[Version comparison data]
───
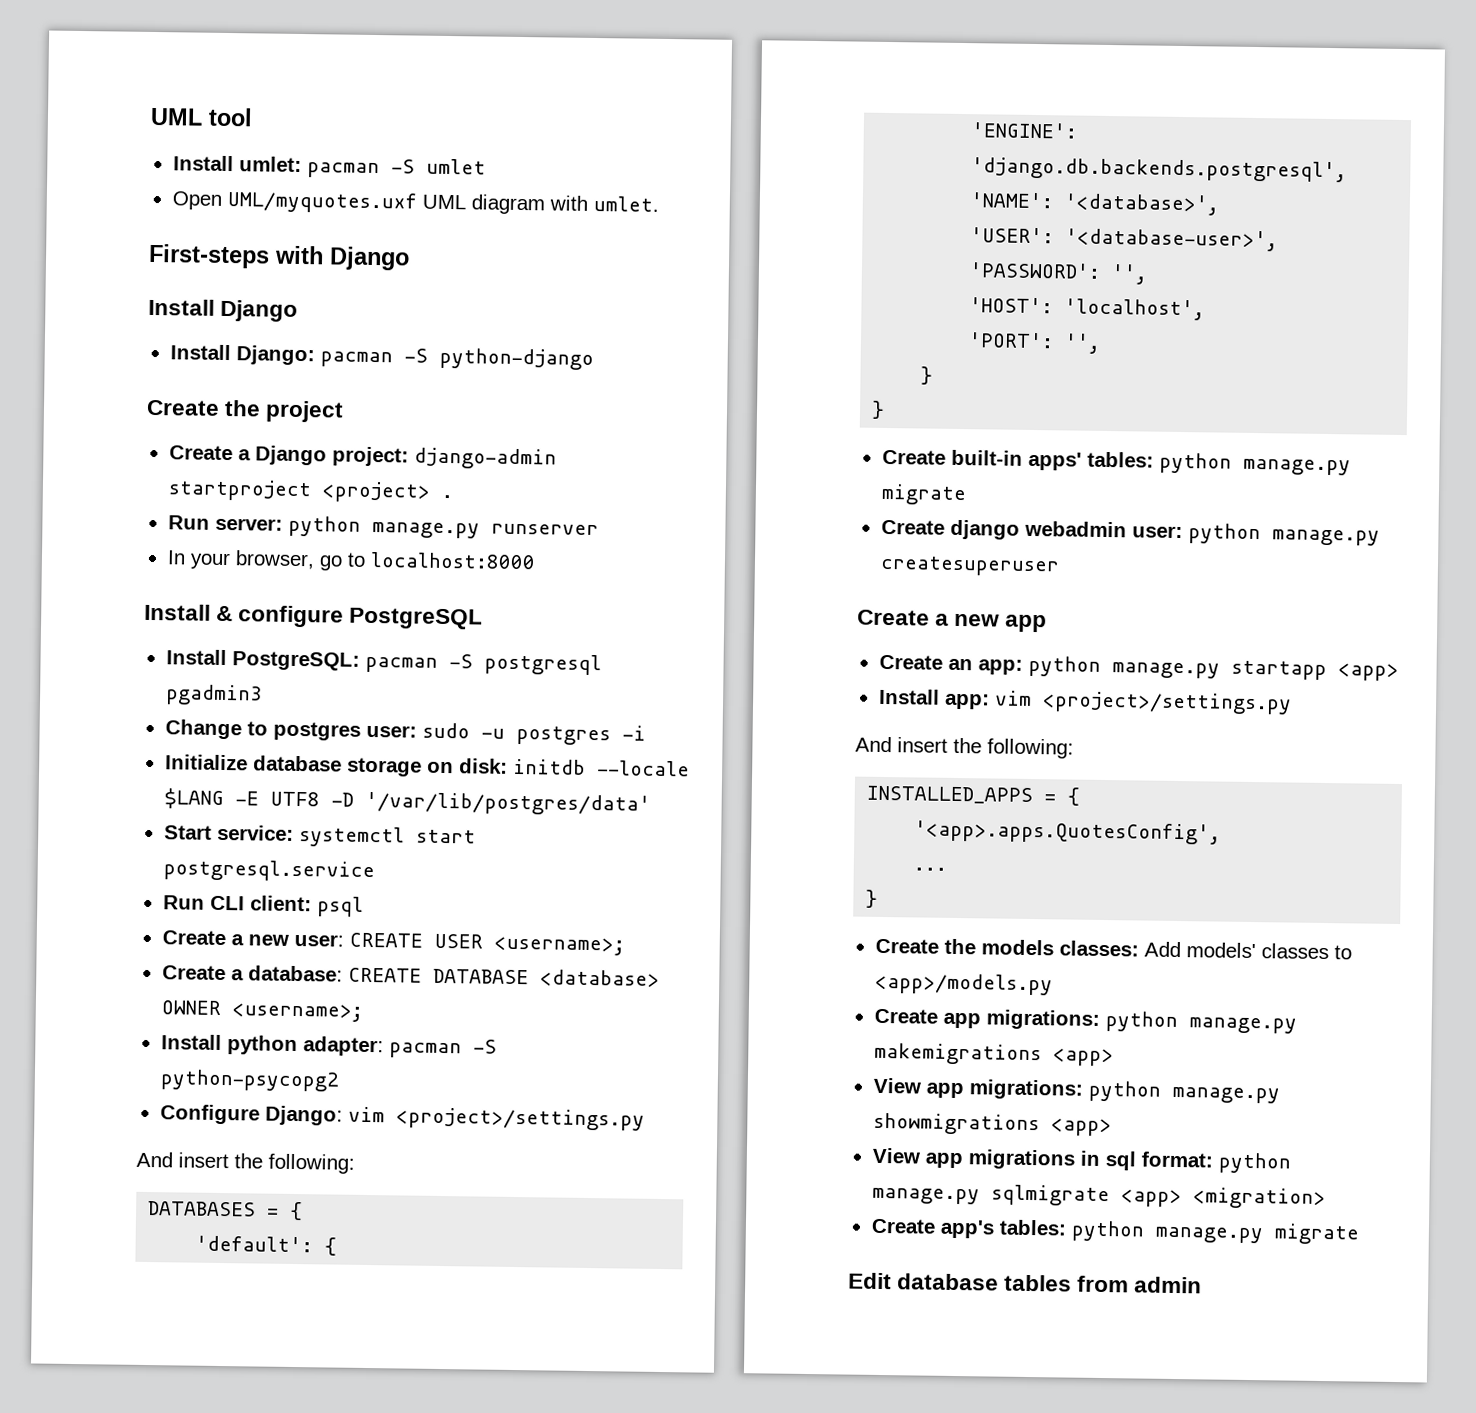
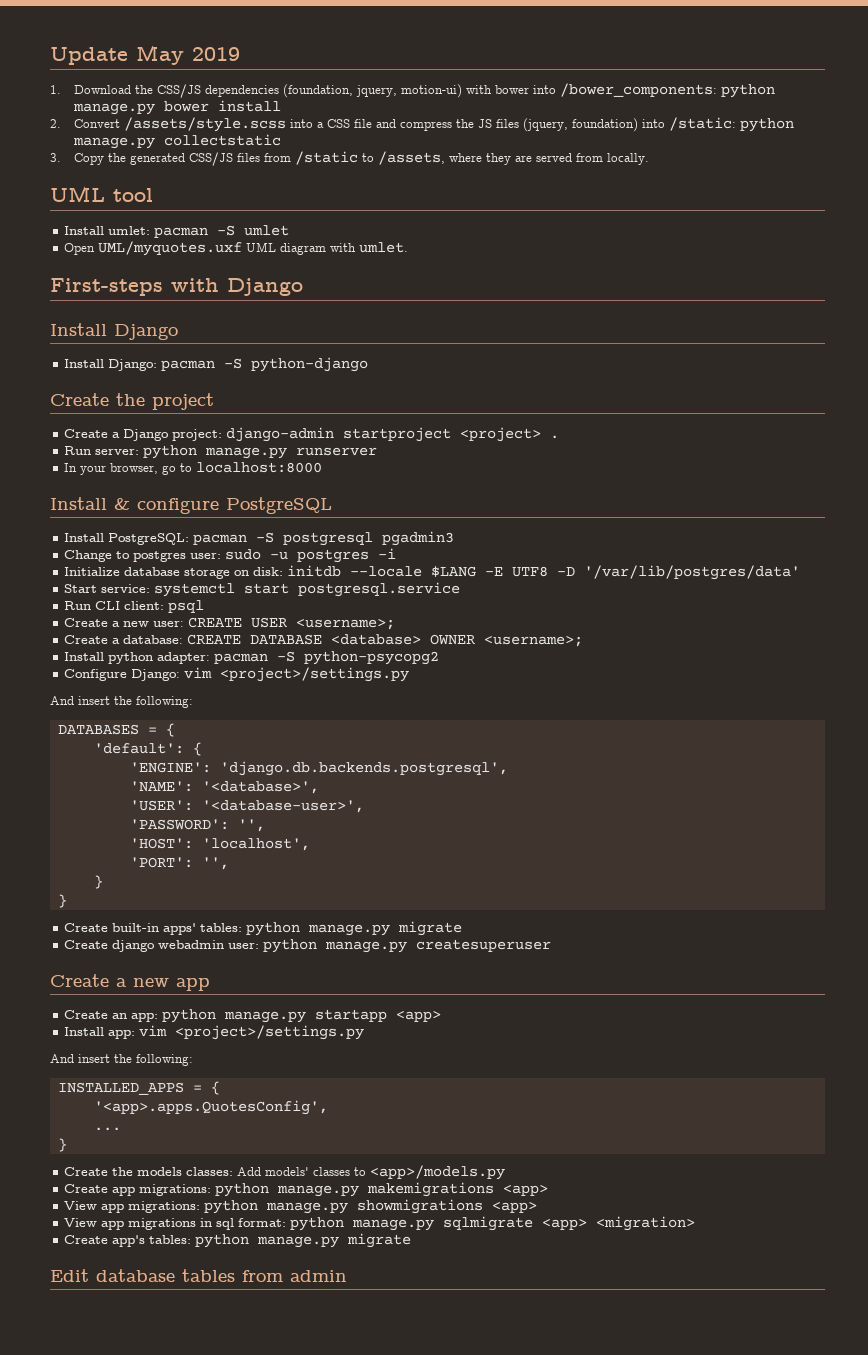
+ Update May 2019
+ 1. Download the CSS/JS dependencies (foundation, jquery, motion-ui) with bower into /bower_components: python manage.py bower install
+ 2. Convert /assets/style.scss into a CSS file and compress the JS files (jquery, foundation) into /static: python manage.py collectstatic
+ 3. Copy the generated CSS/JS files from /static to /assets, where they are served from locally.

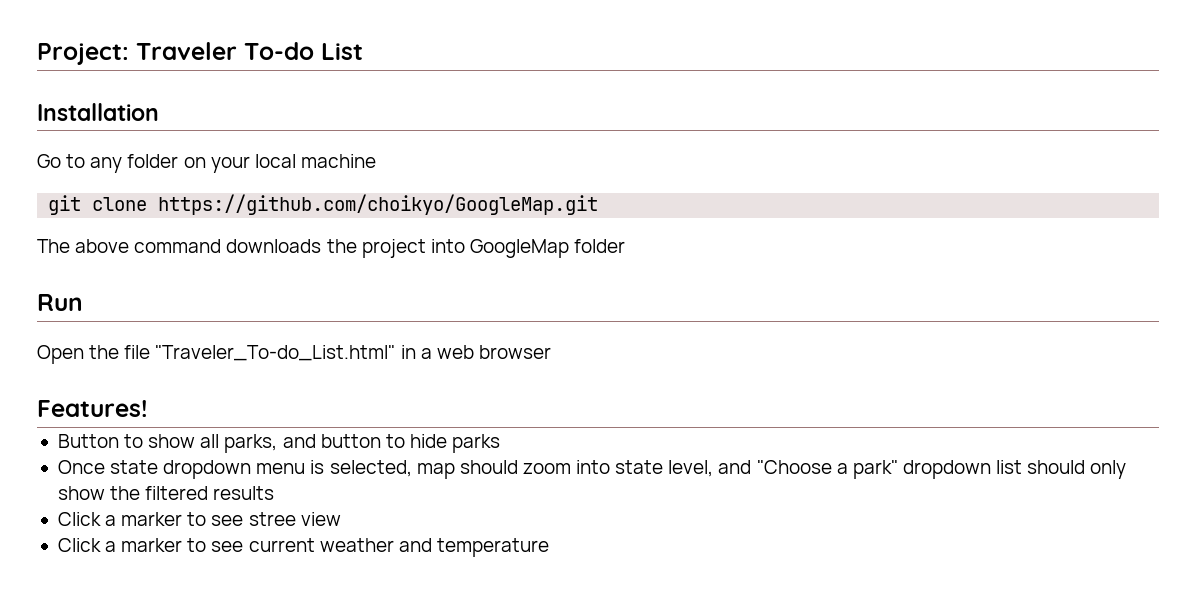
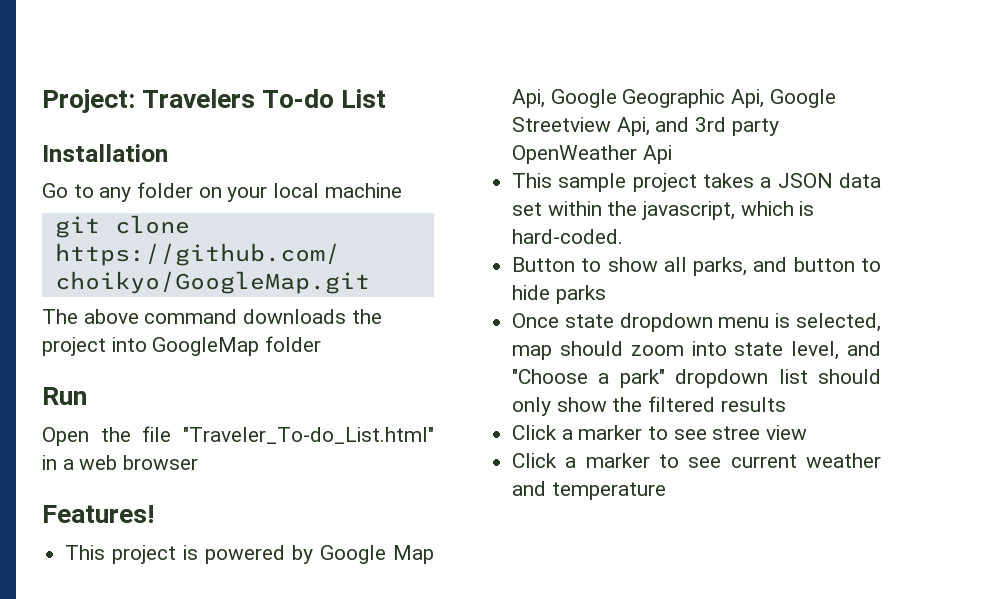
- Project: Traveler To-do List
+ Project: Travelers To-do List
+ This project is powered by Google Map Api, Google Geographic Api, Google Streetview Api, and 3rd party OpenWeather Api
+ This sample project takes a JSON data set within the javascript, which is hard-coded.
───
### AIM OF THE EXERCISE
What the answer needs is every record above, exactly as written, and no pictures.

### TASK ANSWER
+ Update May 2019
+ 1. Download the CSS/JS dependencies (foundation, jquery, motion-ui) with bower into /bower_components: python manage.py bower install
+ 2. Convert /assets/style.scss into a CSS file and compress the JS files (jquery, foundation) into /static: python manage.py collectstatic
+ 3. Copy the generated CSS/JS files from /static to /assets, where they are served from locally.

- Project: Traveler To-do List
+ Project: Travelers To-do List
+ This project is powered by Google Map Api, Google Geographic Api, Google Streetview Api, and 3rd party OpenWeather Api
+ This sample project takes a JSON data set within the javascript, which is hard-coded.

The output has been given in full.